PapaStevesy@lemmy.world 7 hours ago
balderdash9@lemmy.zip 13 hours ago
Blatant corporate capture.
FundMECFS@piefed.zip 13 hours ago
Maybe being unable to feel empathy and only caring about being powerful and pleasing those in power can be considered as insanity?
snooggums@piefed.world 18 hours ago
If he was sane he would pivot his company to renewables. Companies change what they do all the time.
ColeSloth@discuss.tchncs.de 16 hours ago
Competing with China is too much work. Easier to game the system than it is to change a business.
foggenbooty@lemmy.world 12 hours ago
Exactly. One of the big mistakes the average person makes is assuming aligned interest. When they make a move that we consider “insane” it’s because we’re focused on different outcomes.
Why are you doubling down on an energy sector that is more expensive, in decline, and causes pollution? You’d be insane not to pivot to renewables!
But… oil is subsidised, and they don’t care about pollution or oil decline because those are too far out. They can make money right now, more of it than they will ever need. So they do.

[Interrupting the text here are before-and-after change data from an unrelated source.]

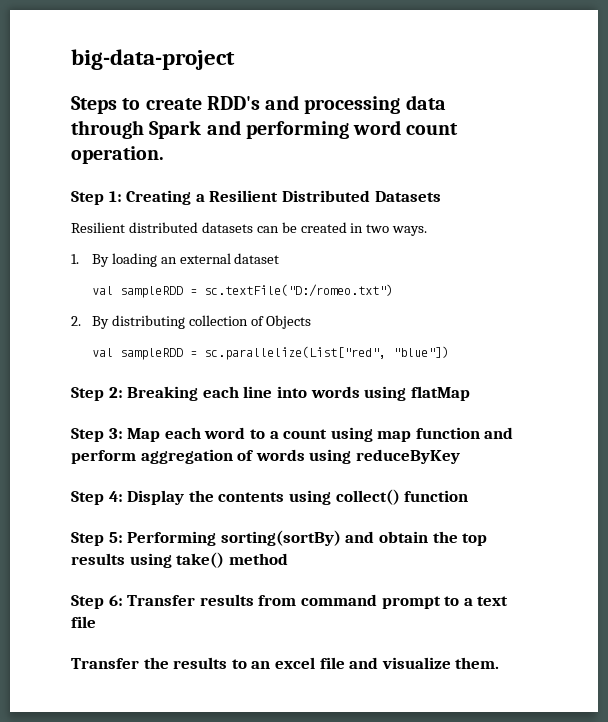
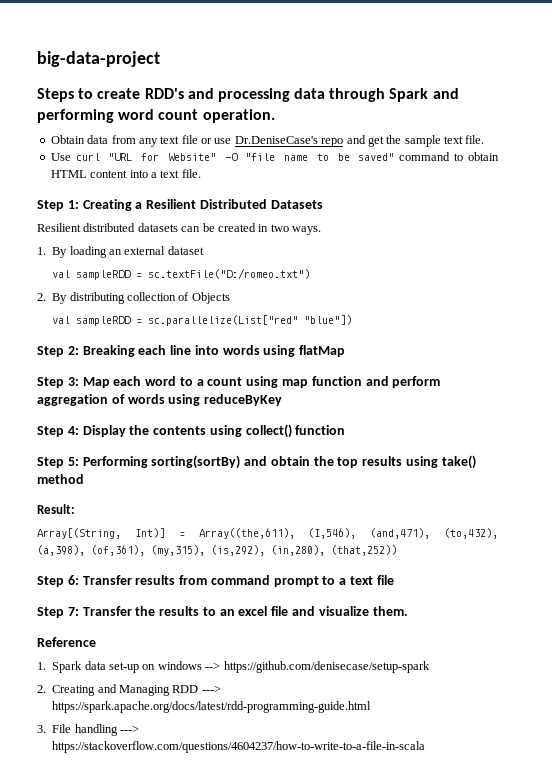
+ Obtain data from any text file or use Dr.DeniseCase's repo and get the sample text file.
+ Use curl "URL for Website" -O "file name to be saved" command to obtain HTML content into a text file.
- val sampleRDD = sc.parallelize(List["red", "blue"])
+ val sampleRDD = sc.parallelize(List["red" "blue"])
+ Result:
+ Array[(String, Int)] = Array((the,611), (I,546), (and,471), (to,432), (a,398), (of,361), (my,315), (is,292), (in,280), (that,252))
- Transfer the results to an excel file and visualize them.
+ Step 7: Transfer the results to an excel file and visualize them.
+ Reference
+ 1. Spark data set-up on windows --> https://github.com/denisecase/setup-spark
+ 2. Creating and Managing RDD ---> https://spark.apache.org/docs/latest/rdd-programming-guide.html
+ 3. File handling ---> https://stackoverflow.com/questions/4604237/how-to-write-to-a-file-in-scala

Pringles@sopuli.xyz 10 hours ago
While I understand this sentiment and do agree that we should have a high sense of climate urgency, oil companies aren’t going anywhere anytime soon. A big first step is simply to stop burning oil, but even if we do that we will still require a huge amount of it. All plastics, ALL of them, are oil derivatives.
Look around you, wherever you are, and you will see things that are made with plastics. And if they aren’t made out of oil derivatives, they are made by oil derivatives either as a source of energy, or the machinery to make it has plastics. The clothes you are wearing, your shoes, your hair comb, your toaster, car, glasses, pc, t-shirt, birding binoculars, camping tent, the list is never ending because it’s everyfuckingwhere. The prints on your glass, the pen with which you write or the keyboard you type on, it is so incredibly pervasive.
So we can rant at these oil companies, but an enormous chunk of the economy depends on it and that’s a simple fact. I’m not claiming to have the answers, but we can’t just get rid of oil, which is why I say that step 1 is to simply stop burning it. That will already stop the worst, the bleeding if you will.
And sure, renewables are good and to have renewable energy is infinitely better than burning oil, but they only solve the most obvious problem. The real issue is what would we use instead of plastics? And as far as I know, there is no alternative.